Quand les vacances deviennent un défi du quotidien

Juillet 2026

Pour beaucoup, l’été est synonyme de repos, de départs ou de moments en famille.

Mais pour de nombreux ménages en situation de précarité, cette période apporte surtout de nouvelles difficultés à gérer.

Quand l’école s’arrête, certains repères du quotidien disparaissent aussi : les repas de midi, les garderies, les activités accessibles ou simplement un cadre stable pour les enfants.

Selon les dernières données de Statbel, près d’une personne sur cinq en Belgique reste exposée au risque de pauvreté ou d’exclusion sociale.

Les enfants sont particulièrement concernés : selon les indicateurs fédéraux de développement durable publiés en 2025, plus d’un enfant sur cinq vivait en situation de risque de pauvreté ou d’exclusion sociale en Belgique en 2024.

Un été qui coûte cher

Pour de nombreuses familles, les vacances scolaires représentent une pression financière supplémentaire.

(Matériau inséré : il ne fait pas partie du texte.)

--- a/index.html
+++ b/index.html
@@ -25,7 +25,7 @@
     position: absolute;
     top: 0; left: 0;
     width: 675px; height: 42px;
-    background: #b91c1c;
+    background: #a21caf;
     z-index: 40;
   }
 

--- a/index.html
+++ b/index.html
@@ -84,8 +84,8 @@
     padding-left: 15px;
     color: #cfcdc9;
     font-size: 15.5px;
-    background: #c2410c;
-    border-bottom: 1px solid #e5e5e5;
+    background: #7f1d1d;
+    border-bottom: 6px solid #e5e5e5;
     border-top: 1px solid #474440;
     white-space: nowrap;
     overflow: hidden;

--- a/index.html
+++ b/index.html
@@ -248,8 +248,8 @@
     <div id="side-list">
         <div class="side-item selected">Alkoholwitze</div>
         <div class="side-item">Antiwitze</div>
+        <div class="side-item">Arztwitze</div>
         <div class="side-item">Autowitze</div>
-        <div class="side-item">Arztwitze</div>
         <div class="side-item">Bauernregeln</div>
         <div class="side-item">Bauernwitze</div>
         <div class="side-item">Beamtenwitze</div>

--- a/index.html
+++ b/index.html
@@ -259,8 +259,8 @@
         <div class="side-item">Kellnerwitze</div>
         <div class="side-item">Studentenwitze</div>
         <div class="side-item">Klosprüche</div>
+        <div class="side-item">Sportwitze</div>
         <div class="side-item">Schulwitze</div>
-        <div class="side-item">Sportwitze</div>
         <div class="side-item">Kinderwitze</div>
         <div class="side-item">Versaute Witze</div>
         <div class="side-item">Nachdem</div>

Les repas pris habituellement à l’école doivent être assumés à la maison, tandis que les stages, plaines, excursions ou activités sportives restent souvent difficiles d’accès pour des raisons de coût.

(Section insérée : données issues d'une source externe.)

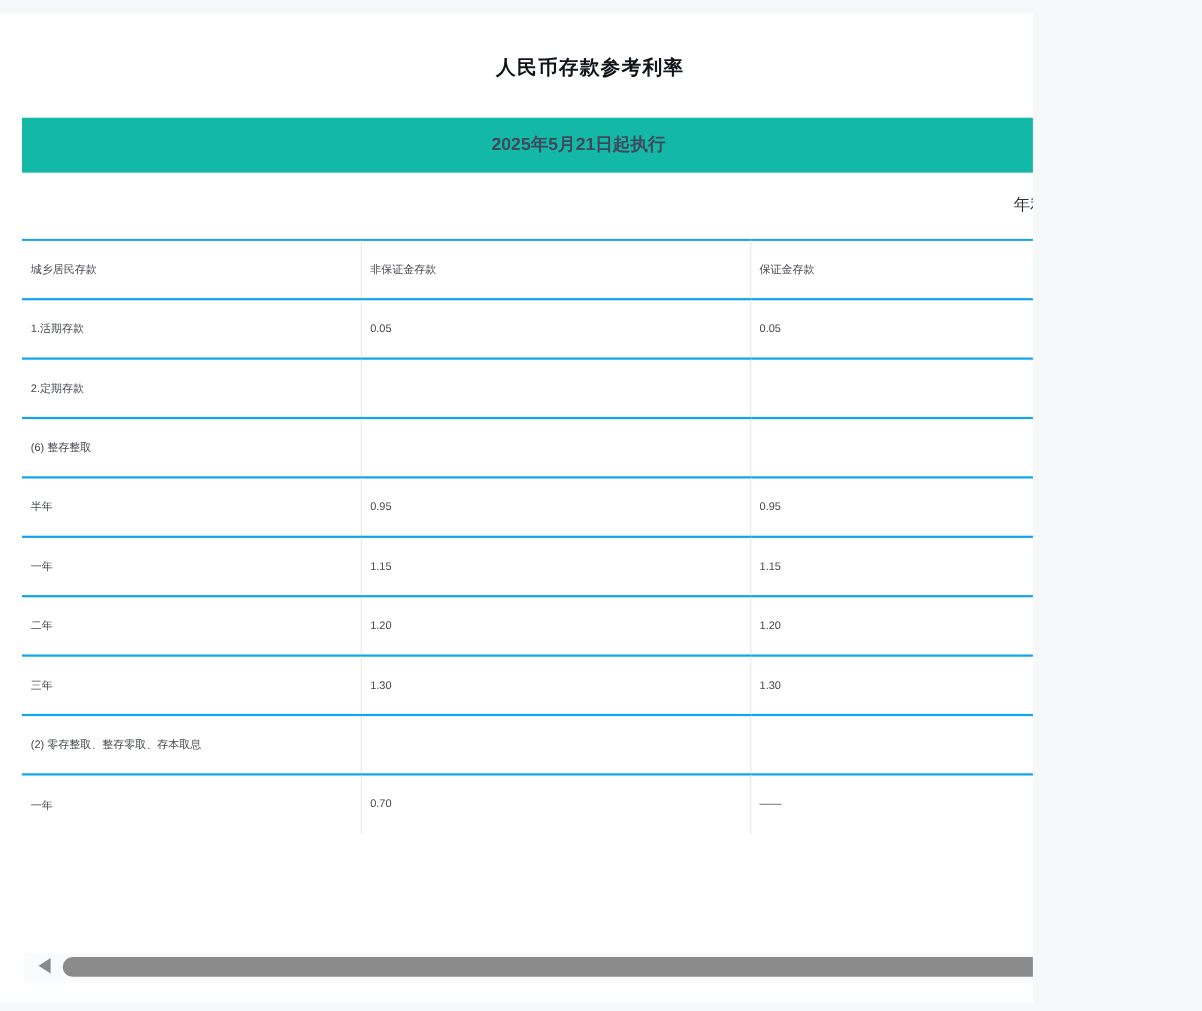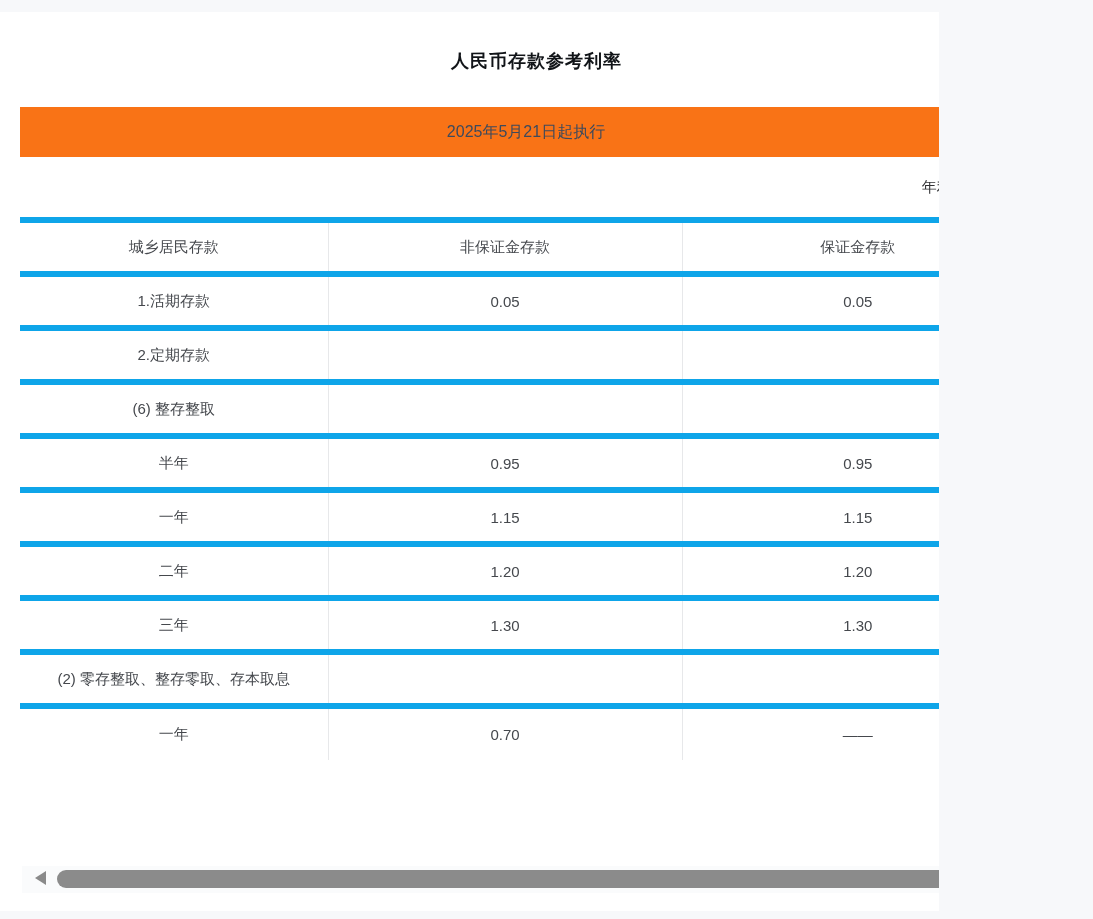--- a/index.html
+++ b/index.html
@@ -23,10 +23,10 @@
   }
   .subtitle-bar {
     position:absolute; left:20px; top:107px; width:1013px; height:50px;
-    background:#f97316;
+    background:#14b8a6;
     border-right:1px solid #dcdde0;
     text-align:center; line-height:50px;
-    font-size:16px; font-weight:normal; color:#3e4a5c;
+    font-size:16px; font-weight:bold; color:#3e4a5c;
   }
   .subtitle-gutter {
     position:absolute; left:1034px; top:107px; width:19px; height:50px;

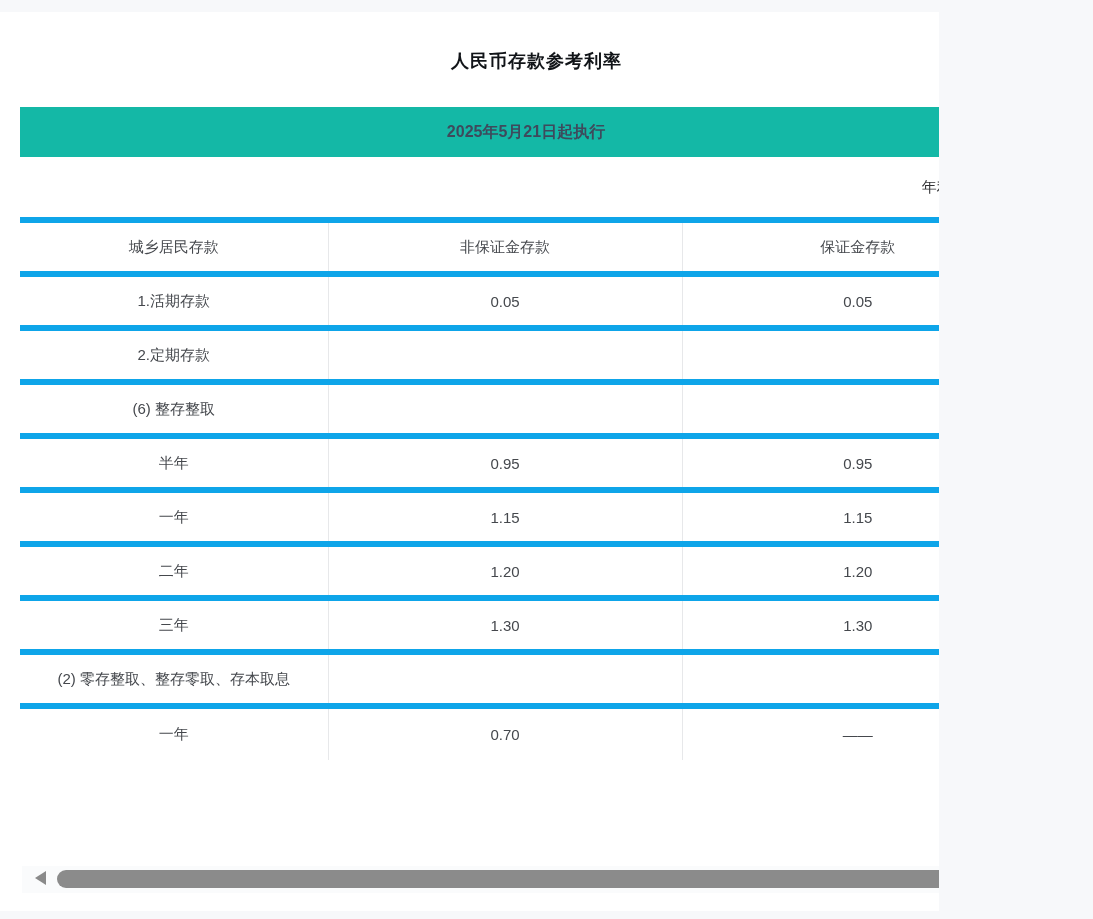--- a/index.html
+++ b/index.html
@@ -46,9 +46,9 @@
   }
   table.rates th, table.rates td {
     height:54px; padding:0 8px;
-    border-top:6px solid #0ea5e9;
-    text-align:center; vertical-align:middle;
-    font-size:15px; font-weight:normal; color:#45484d;
+    border-top:2px solid #0ea5e9;
+    text-align:left; vertical-align:middle;
+    font-size:10px; font-weight:normal; color:#45484d;
   }
   .b-r { border-right:1px solid #e7e8ea; }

Plusieurs études consacrées à la pauvreté infantile en Belgique — notamment des analyses de l’AVIQ et de la Fédération Wallonie-Bruxelles — rappellent pourtant que l’accès aux loisirs et aux activités extrascolaires joue un rôle important dans le bien-être et l’inclusion sociale des enfants.

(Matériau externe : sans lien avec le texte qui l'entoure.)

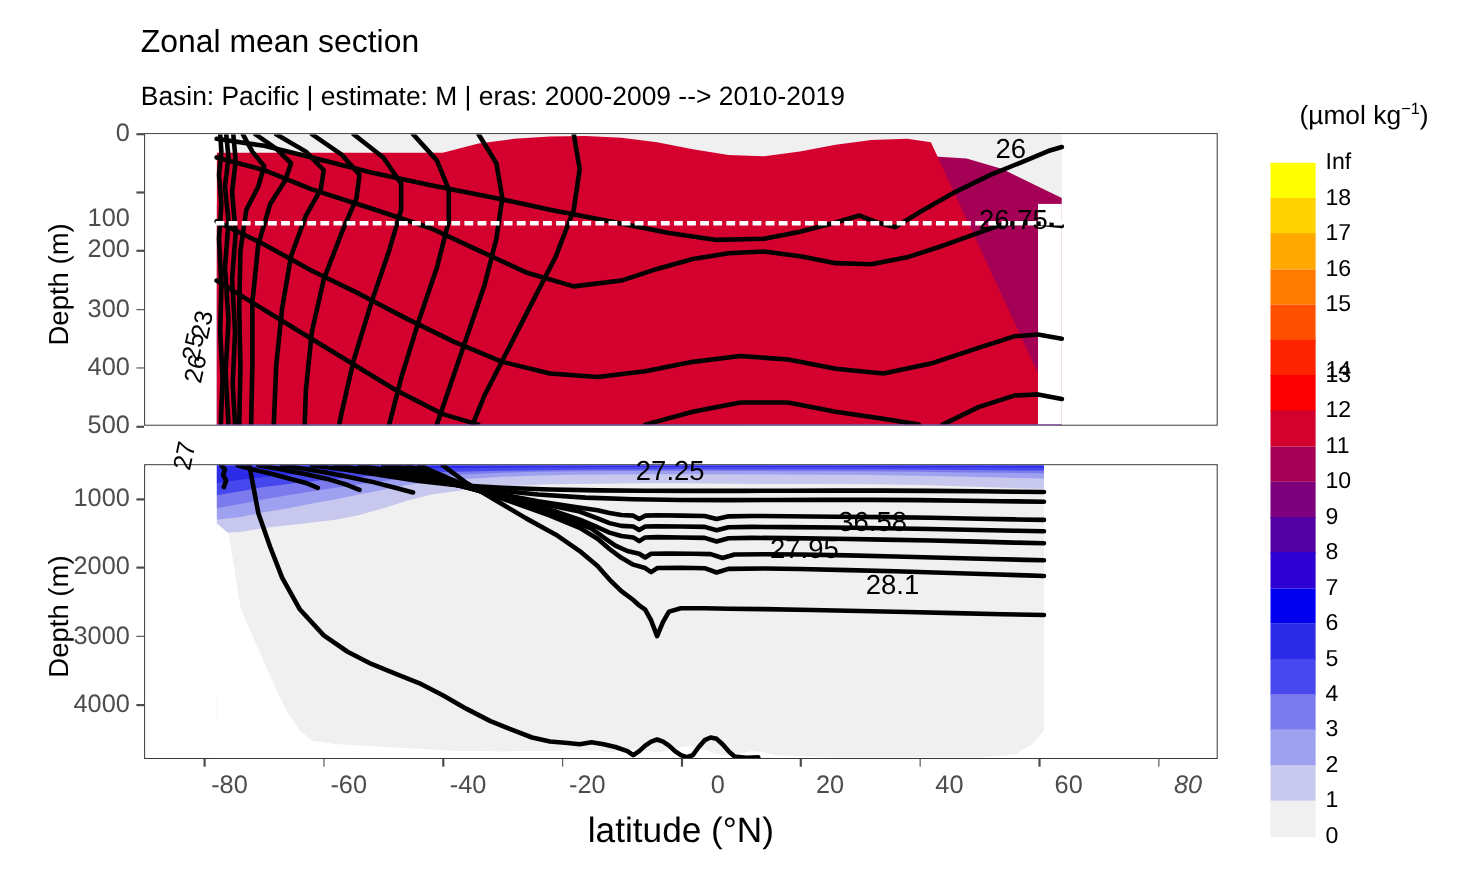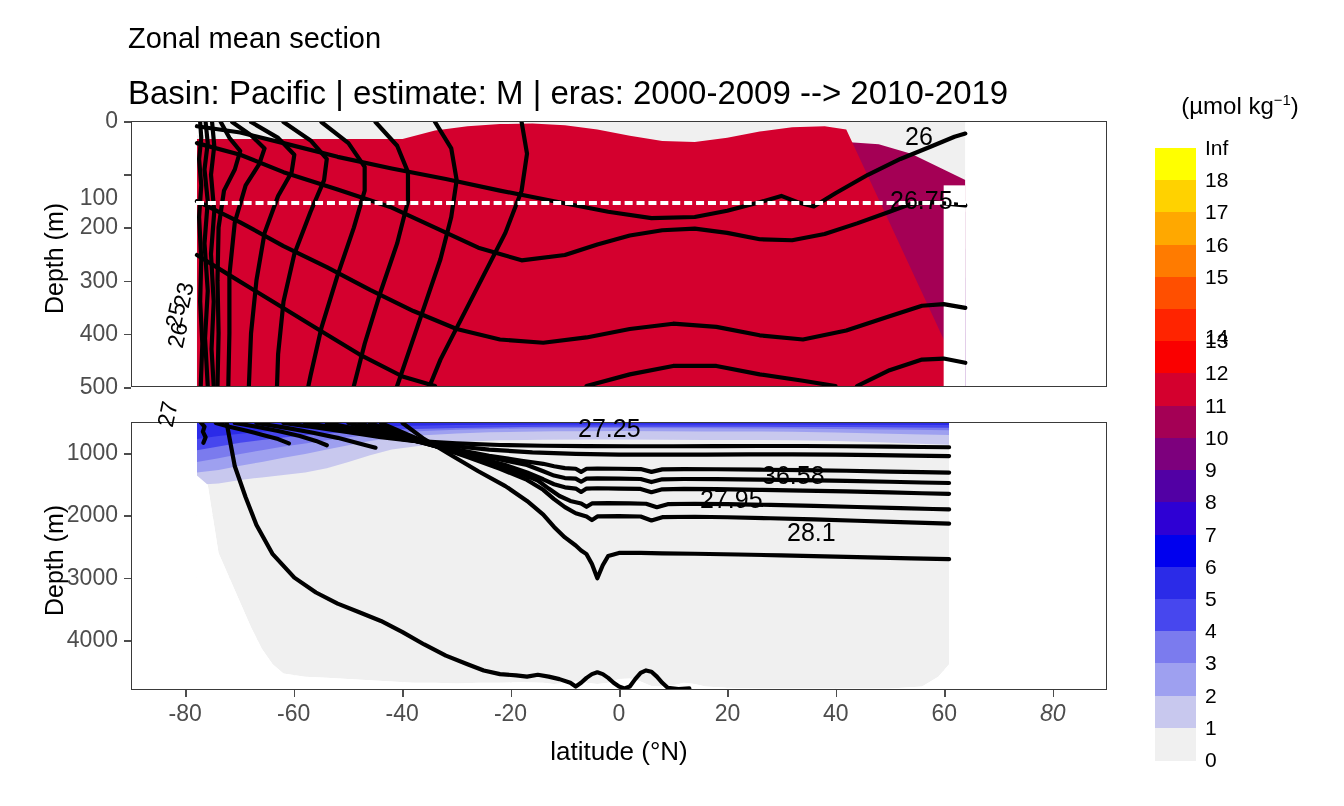--- a/index.html
+++ b/index.html
@@ -9,7 +9,7 @@
 
   
   #plot-title{position:absolute;left:128px;top:22px;font-size:29px;color:#000;white-space:nowrap;}
-  #plot-subtitle{position:absolute;left:128px;top:74px;font-size:33px;color:#000;white-space:nowrap;}
+  #plot-subtitle{position:absolute;left:128px;top:74px;font-size:24px;color:#000;white-space:nowrap;}
 
   
   .panel{position:absolute;border:1.4px solid #3a3a3a;background:#ffffff;box-sizing:border-box;overflow:hidden;}

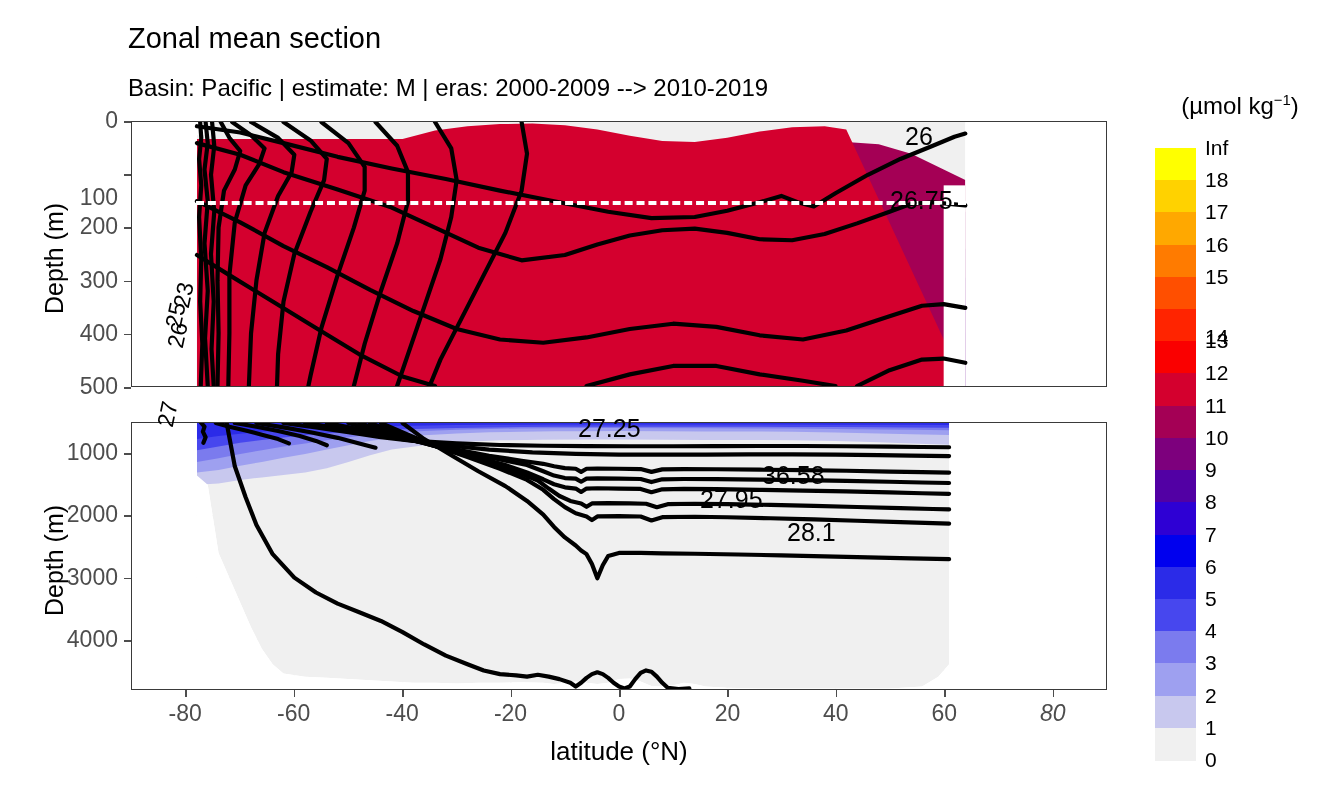--- a/index.html
+++ b/index.html
@@ -20,7 +20,7 @@
   
   .ytick{position:absolute;font-size:23px;color:#4d4d4d;text-align:right;width:70px;}
   .ytickmark{position:absolute;width:7px;height:1.6px;background:#4d4d4d;left:124px;}
-  .xtick{position:absolute;font-size:23px;color:#4d4d4d;text-align:center;width:80px;top:700px;}
+  .xtick{position:absolute;font-size:23px;color:#4d4d4d;text-align:right;width:80px;top:700px;}
   .xtickmark{position:absolute;width:1.6px;height:7px;background:#4d4d4d;top:690px;}
   .ylab{position:absolute;font-size:25px;color:#000;transform:rotate(-90deg);transform-origin:50% 50%;white-space:nowrap;}
   #ylab-upper{left:-36px;top:244px;width:180px;text-align:center;}

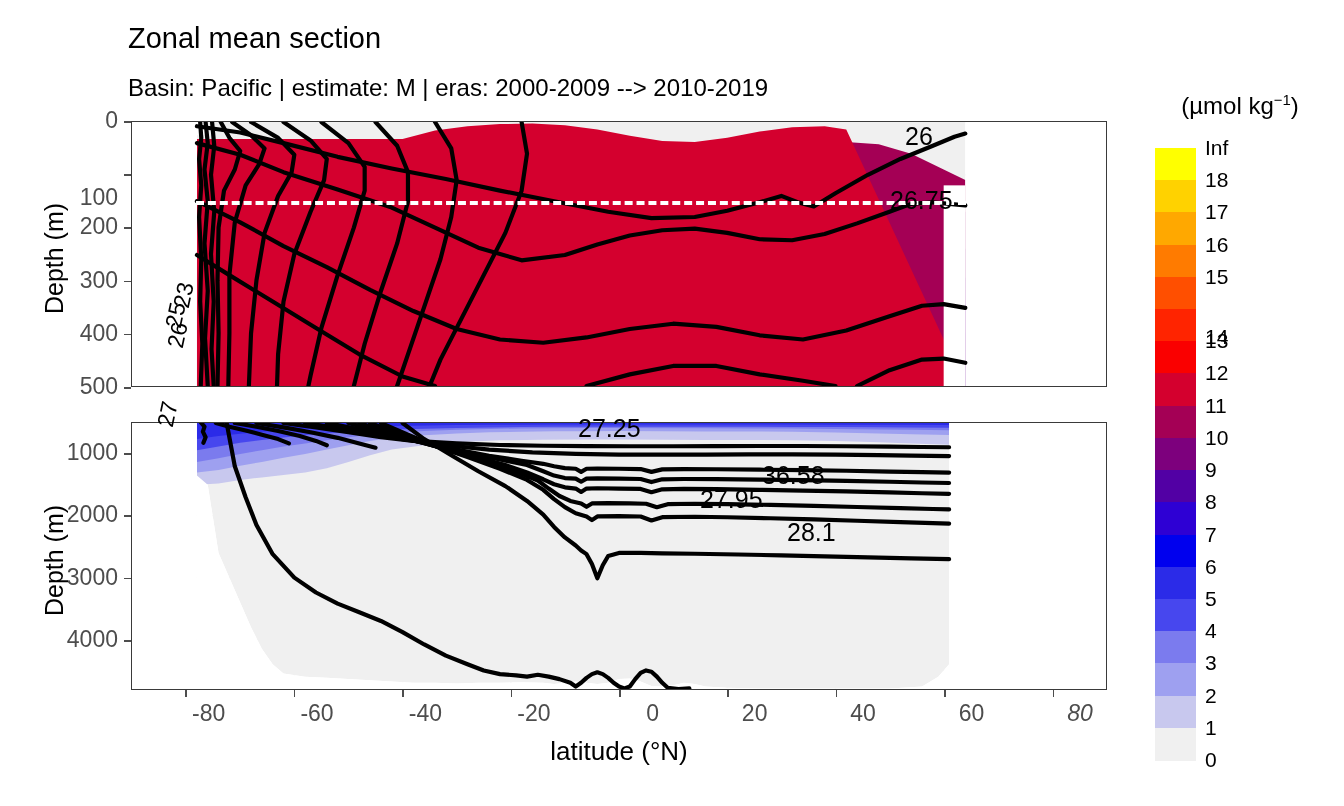--- a/index.html
+++ b/index.html
@@ -25,7 +25,7 @@
   .ylab{position:absolute;font-size:25px;color:#000;transform:rotate(-90deg);transform-origin:50% 50%;white-space:nowrap;}
   #ylab-upper{left:-36px;top:244px;width:180px;text-align:center;}
   #ylab-lower{left:-36px;top:546px;width:180px;text-align:center;}
-  #xlab{position:absolute;left:131px;top:736px;width:976px;text-align:center;font-size:26px;color:#000;}
+  #xlab{position:absolute;left:131px;top:736px;width:976px;text-align:center;font-size:32px;color:#000;}
 
   
   #legend-title{position:absolute;left:1150px;top:52px;width:190px;text-align:center;font-size:24px;white-space:nowrap;}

Cette réalité, les équipes des Restos du Cœur la constatent également sur le terrain.

Au fil des années, plusieurs activités ont été organisées afin de permettre aux bénéficiaires, petits et grands, de vivre des moments de découverte, de détente et de partage : ateliers cuisine, journées au Château d’Hélécine, au Lac de Bambois, à l’Euro Space Center, à l’exposition « Belgian Air Force » de Beauvechain, initiations sportives ou encore excursions à Orval et à Chevetogne.

Cette année encore, le Resto du Cœur de Wavre participera notamment à une sortie à l’Aquascope, permettant ainsi à des familles de profiter d’un moment d’évasion et de découverte.

Car au-delà de l’aide matérielle, pouvoir participer à une activité culturelle, sportive ou de loisirs contribue aussi à l’épanouissement des enfants et au sentiment d’appartenance à la société.

L’organisation du quotidien devient elle aussi plus compliquée.

Entre les horaires de travail, les congés limités, les solutions de garde parfois insuffisantes et le coût des activités, des solutions de dépannage doivent se multiplier pour réussir à tenir tout l’été.

Pour les familles monoparentales, cette réalité est souvent encore plus difficile à gérer.

Une précarité qui ne prend pas de vacances

L’été est aussi une période où certaines solidarités ralentissent : baisse des dons ou fermeture de certains services.

Pourtant, les besoins, eux, restent bien présents.

Aux Restos du Cœur, les équipes continuent d’accompagner les personnes en situation de précarité tout au long de l’été.

Car derrière les chiffres, il y a des réalités très concrètes : des parents qui comptent chaque dépense, des enfants privés d’activités ou de vacances, des familles qui essaient simplement de maintenir un équilibre.

Dans ce contexte, maintenir des espaces de solidarité, d’écoute et d’accompagnement reste essentiel — en été comme le reste de l’année.